What you have to do
Exact copy, no pictures: output each line below as it stands.

--- The data Enclosed Below ---

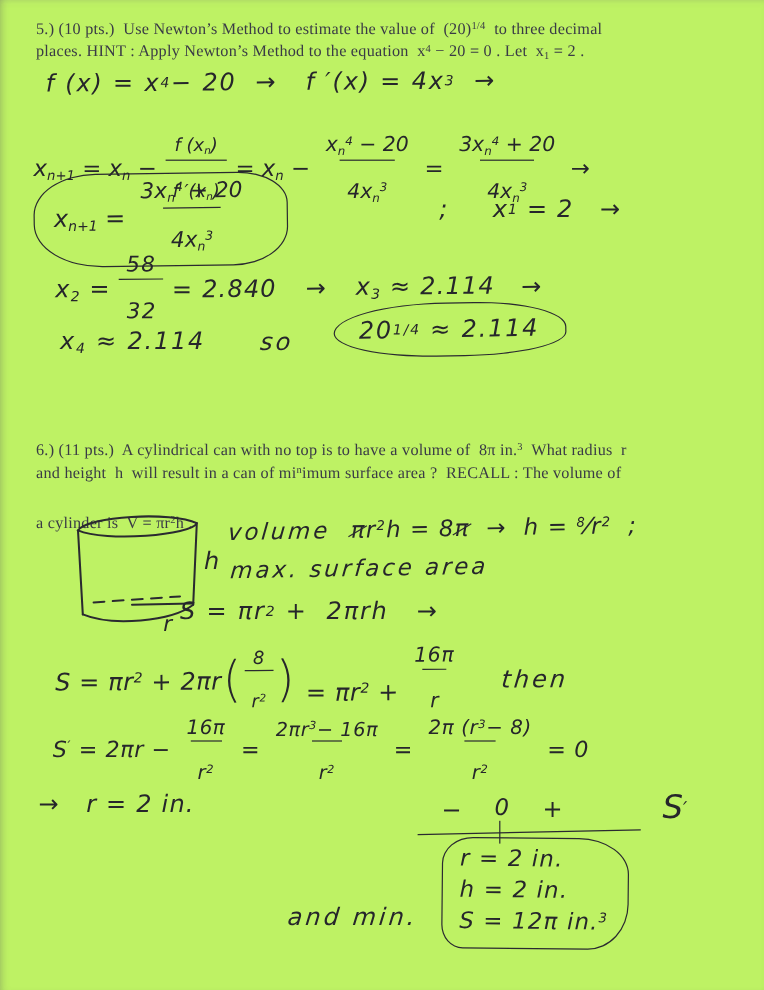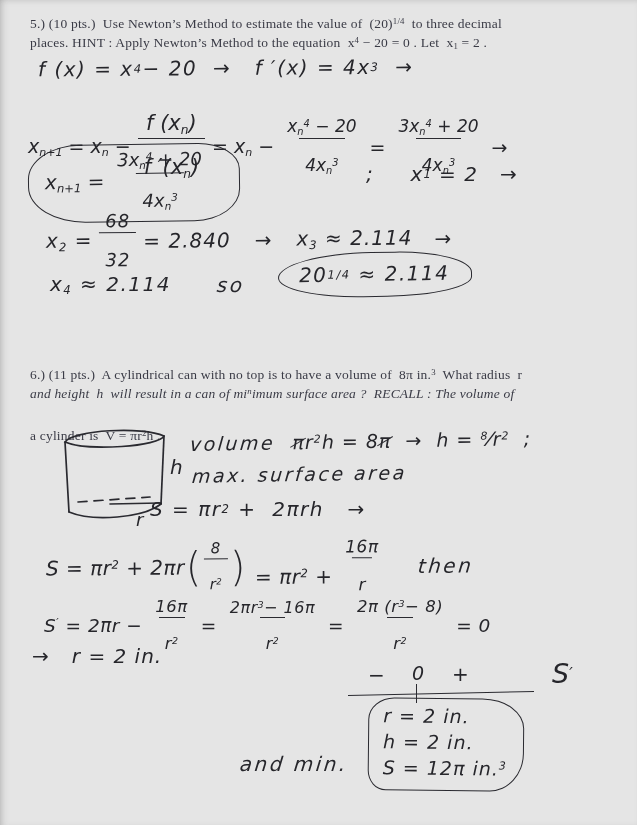--- a/index.html
+++ b/index.html
@@ -1,19 +1,19 @@
 <!DOCTYPE html>
 <html><head>
 <meta charset="utf-8">
 <style>
   html,body{margin:0;padding:0;}
   .page{
     position:relative;
     width:637px;height:825px;
-    background:#e5e5e5;
+    background:#bef264;
     overflow:hidden;
     box-shadow:inset 6px 0 8px -6px rgba(90,90,90,.45), inset 0 4px 6px -4px rgba(120,120,120,.25);
   }
   .print{
     position:absolute;
     font-family:"Liberation Serif",serif;
     font-size:13.5px;
     color:#3a3b46;
     letter-spacing:.2px;
     white-space:pre;
@@ -74,21 +74,21 @@
 
 <div class="page">
 
   <div class="print" style="left:30px;top:16px;">5.) (10 pts.)  Use Newton’s Method to estimate the value of  (20)<sup>1/4</sup>  to three decimal</div>
   <div class="print" style="left:30px;top:35px;">places. HINT : Apply Newton’s Method to the equation  x<sup>4</sup> − 20 = 0 . Let  x<sub>1</sub> = 2 .</div>
 
   <div class="row hw" style="left:38px;top:56px;font-size:20px;letter-spacing:1.5px;transform:rotate(-.4deg);">f (x) = x<sup>4</sup>− 20  →   f ′(x) = 4x<sup>3</sup>  →</div>
 
   <div class="row hw" style="left:28px;top:112px;font-size:19px;">
     <span>x<sub>n+1</sub> = x<sub>n</sub> −</span>
-    <span class="frac" style="font-size:21px;">
+    <span class="frac" style="font-size:15px;">
       <span class="num">f (x<sub>n</sub>)</span>
       <span class="den">f ′(x<sub>n</sub>)</span>
     </span>
     <span>= x<sub>n</sub> −</span>
     <span class="frac" style="font-size:17px;">
       <span class="num">x<sub>n</sub><sup>4</sup> − 20</span>
       <span class="den">4x<sub>n</sub><sup>3</sup></span>
     </span>
     <span>=</span>
     <span class="frac" style="font-size:17px;">
@@ -105,39 +105,39 @@
         <span class="num">3x<sub>n</sub><sup>4</sup> + 20</span>
         <span class="den">4x<sub>n</sub><sup>3</sup></span>
       </span>
     </div>
   </div>
   <div class="row hw" style="left:366px;top:162px;font-size:20px;letter-spacing:1px;">;     x<sub>1</sub> = 2   →</div>
 
   <div class="row hw" style="left:46px;top:210px;font-size:20px;letter-spacing:1px;transform:rotate(-.5deg);">
     <span>x<sub>2</sub> =</span>
     <span class="frac" style="font-size:18px;">
-      <span class="num">68</span>
+      <span class="num">58</span>
       <span class="den">32</span>
     </span>
     <span>= 2.840</span>
     <span style="margin:0 24px;">→</span>
     <span>x<sub>3</sub> ≈ 2.114</span>
     <span style="margin-left:22px;">→</span>
   </div>
 
   <div class="row hw" style="left:50px;top:272px;font-size:20px;letter-spacing:1.5px;">
     <span>x<sub>4</sub> ≈ 2.114</span>
     <span class="cursive" style="margin-left:46px;">so</span>
   </div>
   <div class="blob blob-ans5">
     <div class="row hw" style="position:static;font-size:20px;letter-spacing:1.5px;">20<sup>1/4</sup> ≈ 2.114</div>
   </div>
 
   <div class="print" style="left:30px;top:367px;">6.) (11 pts.)  A cylindrical can with no top is to have a volume of  8π in.<sup>3</sup>  What radius  r</div>
-  <div class="print" style="left:30px;top:386px;font-style:italic;">and height  h  will result in a can of mi<sup>n</sup>imum surface area ?  RECALL : The volume of</div>
+  <div class="print" style="left:30px;top:386px;">and height  h  will result in a can of mi<sup>n</sup>imum surface area ?  RECALL : The volume of</div>
   <div class="print" style="left:30px;top:428px;">a cylinder is  V = πr<sup>2</sup>h .</div>
 
   <svg style="position:absolute;left:48px;top:422px;" width="140" height="108" viewBox="0 0 140 108">
     <g fill="none" stroke="#2a2a30" stroke-width="1.7" stroke-linecap="round">
       <path d="M17,20 C25,8 95,4 116,14 C112,24 40,30 17,20 Z"></path>
       <path d="M17,20 L21,90"></path>
       <path d="M116,14 L113,82"></path>
       <path d="M21,90 C45,100 95,96 113,82"></path>
       <path d="M30,80 L102,75" stroke-dasharray="9 7"></path>
       <path d="M62,82 L112,81"></path>
@@ -186,21 +186,21 @@
       <span class="den">r<sup>2</sup></span>
     </span>
     <span>=</span>
     <span class="frac" style="font-size:16.5px;">
       <span class="num">2π (r<sup>3</sup>− 8)</span>
       <span class="den">r<sup>2</sup></span>
     </span>
     <span>= 0</span>
   </div>
 
-  <div class="row hw" style="left:32px;top:644px;font-size:20px;letter-spacing:1px;text-align:right;">→   r = 2 in.</div>
+  <div class="row hw" style="left:32px;top:658px;font-size:20px;letter-spacing:1px;text-align:right;">→   r = 2 in.</div>
 
   <div>
     <span class="row hw" style="left:368px;top:663px;font-size:20px;">−</span>
     <span class="row hw" style="left:412px;top:662px;font-size:19px;">0</span>
     <span class="row hw" style="left:452px;top:662px;font-size:20px;">+</span>
     <div class="chartline"></div>
     <div class="charttick"></div>
     <span class="row hw" style="left:552px;top:658px;font-size:27px;">S<sup>′</sup></span>
   </div>
 

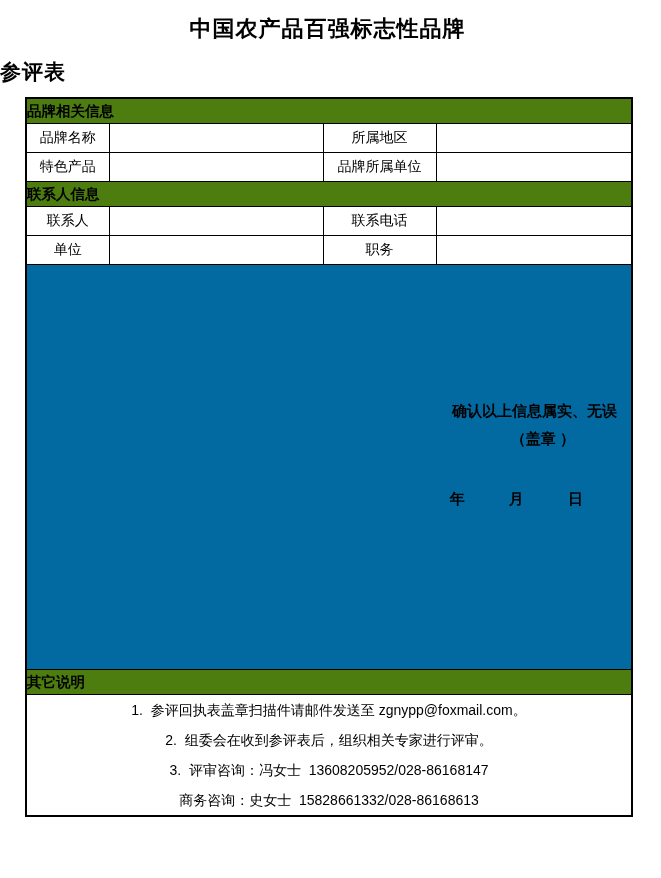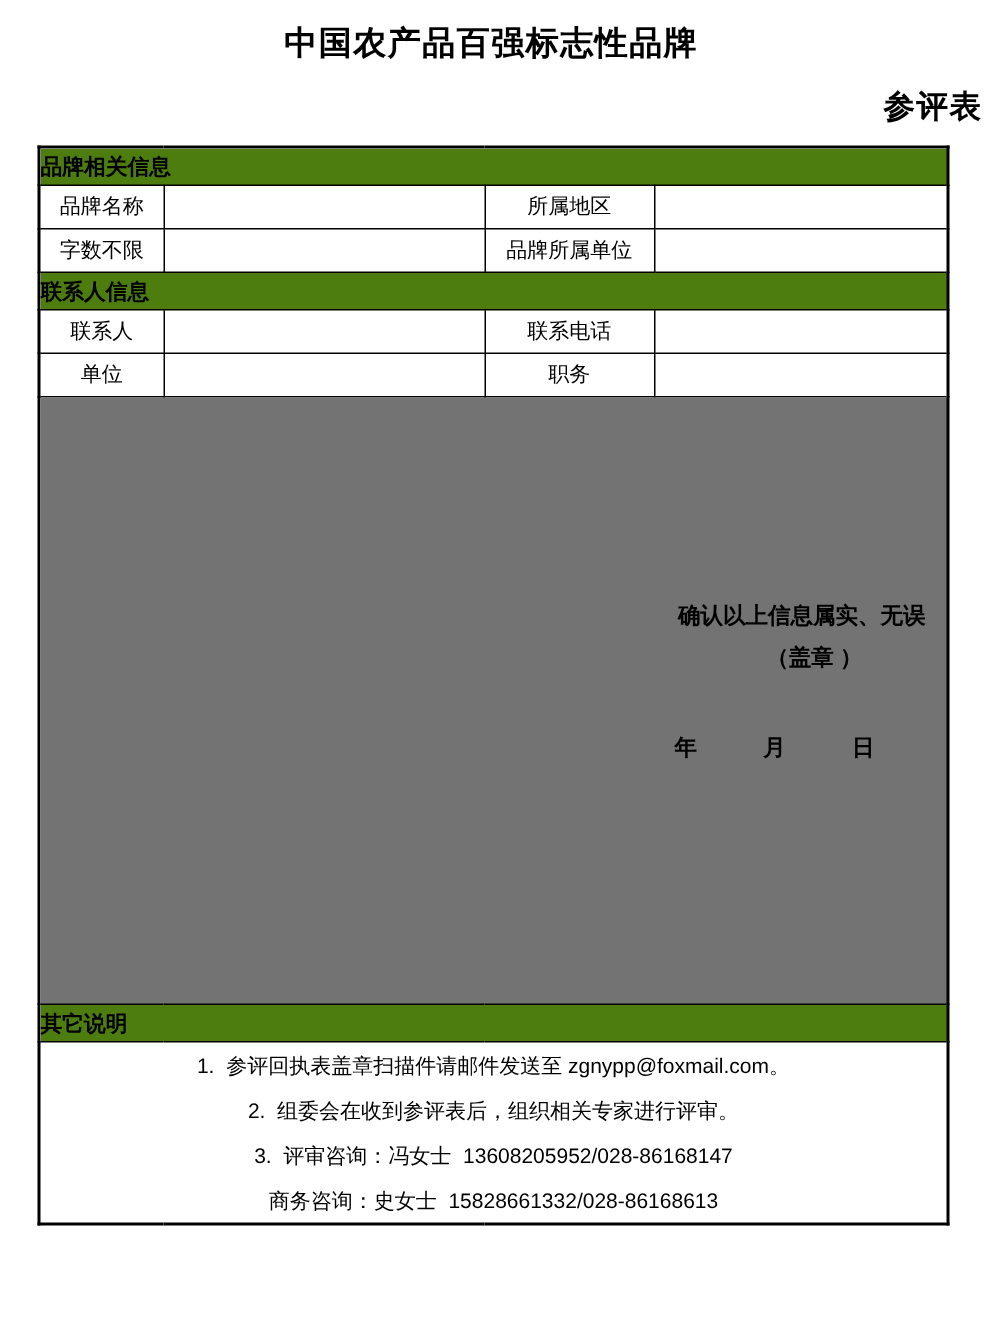--- a/index.html
+++ b/index.html
@@ -19,21 +19,21 @@
   .doc-title {
     padding-top: 15px;
     text-align: center;
     font-size: 22px;
     font-weight: bold;
     line-height: 27px;
     letter-spacing: 1px;
   }
   .doc-subtitle {
     margin-top: 17px;
-    text-align: right;
+    text-align: left;
     font-size: 21px;
     font-weight: bold;
     line-height: 25px;
     letter-spacing: 1px;
   }
   table.form {
     margin: 13px 0 0 25px;
     width: 606px;
     border-collapse: collapse;
     table-layout: fixed;
@@ -59,21 +59,21 @@
     height: 28px;
     font-size: 14px;
   }
   td.field-value {
     height: 28px;
     background: #ffffff;
   }
   td.intro-cell {
     height: 404px;
     vertical-align: bottom;
-    background: #737373;
+    background: #0369a1;
   }
   .confirm-block {
     padding: 0 14px 24px 0;
     font-weight: bold;
     font-size: 15px;
   }
   .confirm-line1 {
     text-align: right;
     line-height: 20px;
   }
@@ -127,21 +127,21 @@
       <tr>
         <td class="sec-header" colspan="4">品牌相关信息</td>
       </tr>
       <tr>
         <td class="field-label">品牌名称</td>
         <td class="field-value"></td>
         <td class="field-label">所属地区</td>
         <td class="field-value"></td>
       </tr>
       <tr>
-        <td class="field-label">字数不限</td>
+        <td class="field-label">特色产品</td>
         <td class="field-value"></td>
         <td class="field-label">品牌所属单位</td>
         <td class="field-value"></td>
       </tr>
 
       <tr>
         <td class="sec-header" colspan="4">联系人信息</td>
       </tr>
       <tr>
         <td class="field-label">联系人</td>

--- End of Enclosed The data ---

Result for this task
--- a/index.html
+++ b/index.html
@@ -1,19 +1,19 @@
 <!DOCTYPE html>
 <html><head>
 <meta charset="utf-8">
 <style>
   html,body{margin:0;padding:0;}
   .page{
     position:relative;
     width:637px;height:825px;
-    background:#e5e5e5;
+    background:#bef264;
     overflow:hidden;
     box-shadow:inset 6px 0 8px -6px rgba(90,90,90,.45), inset 0 4px 6px -4px rgba(120,120,120,.25);
   }
   .print{
     position:absolute;
     font-family:"Liberation Serif",serif;
     font-size:13.5px;
     color:#3a3b46;
     letter-spacing:.2px;
     white-space:pre;
@@ -74,21 +74,21 @@
 
 <div class="page">
 
   <div class="print" style="left:30px;top:16px;">5.) (10 pts.)  Use Newton’s Method to estimate the value of  (20)<sup>1/4</sup>  to three decimal</div>
   <div class="print" style="left:30px;top:35px;">places. HINT : Apply Newton’s Method to the equation  x<sup>4</sup> − 20 = 0 . Let  x<sub>1</sub> = 2 .</div>
 
   <div class="row hw" style="left:38px;top:56px;font-size:20px;letter-spacing:1.5px;transform:rotate(-.4deg);">f (x) = x<sup>4</sup>− 20  →   f ′(x) = 4x<sup>3</sup>  →</div>
 
   <div class="row hw" style="left:28px;top:112px;font-size:19px;">
     <span>x<sub>n+1</sub> = x<sub>n</sub> −</span>
-    <span class="frac" style="font-size:21px;">
+    <span class="frac" style="font-size:15px;">
       <span class="num">f (x<sub>n</sub>)</span>
       <span class="den">f ′(x<sub>n</sub>)</span>
     </span>
     <span>= x<sub>n</sub> −</span>
     <span class="frac" style="font-size:17px;">
       <span class="num">x<sub>n</sub><sup>4</sup> − 20</span>
       <span class="den">4x<sub>n</sub><sup>3</sup></span>
     </span>
     <span>=</span>
     <span class="frac" style="font-size:17px;">
@@ -105,39 +105,39 @@
         <span class="num">3x<sub>n</sub><sup>4</sup> + 20</span>
         <span class="den">4x<sub>n</sub><sup>3</sup></span>
       </span>
     </div>
   </div>
   <div class="row hw" style="left:366px;top:162px;font-size:20px;letter-spacing:1px;">;     x<sub>1</sub> = 2   →</div>
 
   <div class="row hw" style="left:46px;top:210px;font-size:20px;letter-spacing:1px;transform:rotate(-.5deg);">
     <span>x<sub>2</sub> =</span>
     <span class="frac" style="font-size:18px;">
-      <span class="num">68</span>
+      <span class="num">58</span>
       <span class="den">32</span>
     </span>
     <span>= 2.840</span>
     <span style="margin:0 24px;">→</span>
     <span>x<sub>3</sub> ≈ 2.114</span>
     <span style="margin-left:22px;">→</span>
   </div>
 
   <div class="row hw" style="left:50px;top:272px;font-size:20px;letter-spacing:1.5px;">
     <span>x<sub>4</sub> ≈ 2.114</span>
     <span class="cursive" style="margin-left:46px;">so</span>
   </div>
   <div class="blob blob-ans5">
     <div class="row hw" style="position:static;font-size:20px;letter-spacing:1.5px;">20<sup>1/4</sup> ≈ 2.114</div>
   </div>
 
   <div class="print" style="left:30px;top:367px;">6.) (11 pts.)  A cylindrical can with no top is to have a volume of  8π in.<sup>3</sup>  What radius  r</div>
-  <div class="print" style="left:30px;top:386px;font-style:italic;">and height  h  will result in a can of mi<sup>n</sup>imum surface area ?  RECALL : The volume of</div>
+  <div class="print" style="left:30px;top:386px;">and height  h  will result in a can of mi<sup>n</sup>imum surface area ?  RECALL : The volume of</div>
   <div class="print" style="left:30px;top:428px;">a cylinder is  V = πr<sup>2</sup>h .</div>
 
   <svg style="position:absolute;left:48px;top:422px;" width="140" height="108" viewBox="0 0 140 108">
     <g fill="none" stroke="#2a2a30" stroke-width="1.7" stroke-linecap="round">
       <path d="M17,20 C25,8 95,4 116,14 C112,24 40,30 17,20 Z"></path>
       <path d="M17,20 L21,90"></path>
       <path d="M116,14 L113,82"></path>
       <path d="M21,90 C45,100 95,96 113,82"></path>
       <path d="M30,80 L102,75" stroke-dasharray="9 7"></path>
       <path d="M62,82 L112,81"></path>
@@ -186,21 +186,21 @@
       <span class="den">r<sup>2</sup></span>
     </span>
     <span>=</span>
     <span class="frac" style="font-size:16.5px;">
       <span class="num">2π (r<sup>3</sup>− 8)</span>
       <span class="den">r<sup>2</sup></span>
     </span>
     <span>= 0</span>
   </div>
 
-  <div class="row hw" style="left:32px;top:644px;font-size:20px;letter-spacing:1px;text-align:right;">→   r = 2 in.</div>
+  <div class="row hw" style="left:32px;top:658px;font-size:20px;letter-spacing:1px;text-align:right;">→   r = 2 in.</div>
 
   <div>
     <span class="row hw" style="left:368px;top:663px;font-size:20px;">−</span>
     <span class="row hw" style="left:412px;top:662px;font-size:19px;">0</span>
     <span class="row hw" style="left:452px;top:662px;font-size:20px;">+</span>
     <div class="chartline"></div>
     <div class="charttick"></div>
     <span class="row hw" style="left:552px;top:658px;font-size:27px;">S<sup>′</sup></span>
   </div>
 

--- a/index.html
+++ b/index.html
@@ -19,21 +19,21 @@
   .doc-title {
     padding-top: 15px;
     text-align: center;
     font-size: 22px;
     font-weight: bold;
     line-height: 27px;
     letter-spacing: 1px;
   }
   .doc-subtitle {
     margin-top: 17px;
-    text-align: right;
+    text-align: left;
     font-size: 21px;
     font-weight: bold;
     line-height: 25px;
     letter-spacing: 1px;
   }
   table.form {
     margin: 13px 0 0 25px;
     width: 606px;
     border-collapse: collapse;
     table-layout: fixed;
@@ -59,21 +59,21 @@
     height: 28px;
     font-size: 14px;
   }
   td.field-value {
     height: 28px;
     background: #ffffff;
   }
   td.intro-cell {
     height: 404px;
     vertical-align: bottom;
-    background: #737373;
+    background: #0369a1;
   }
   .confirm-block {
     padding: 0 14px 24px 0;
     font-weight: bold;
     font-size: 15px;
   }
   .confirm-line1 {
     text-align: right;
     line-height: 20px;
   }
@@ -127,21 +127,21 @@
       <tr>
         <td class="sec-header" colspan="4">品牌相关信息</td>
       </tr>
       <tr>
         <td class="field-label">品牌名称</td>
         <td class="field-value"></td>
         <td class="field-label">所属地区</td>
         <td class="field-value"></td>
       </tr>
       <tr>
-        <td class="field-label">字数不限</td>
+        <td class="field-label">特色产品</td>
         <td class="field-value"></td>
         <td class="field-label">品牌所属单位</td>
         <td class="field-value"></td>
       </tr>
 
       <tr>
         <td class="sec-header" colspan="4">联系人信息</td>
       </tr>
       <tr>
         <td class="field-label">联系人</td>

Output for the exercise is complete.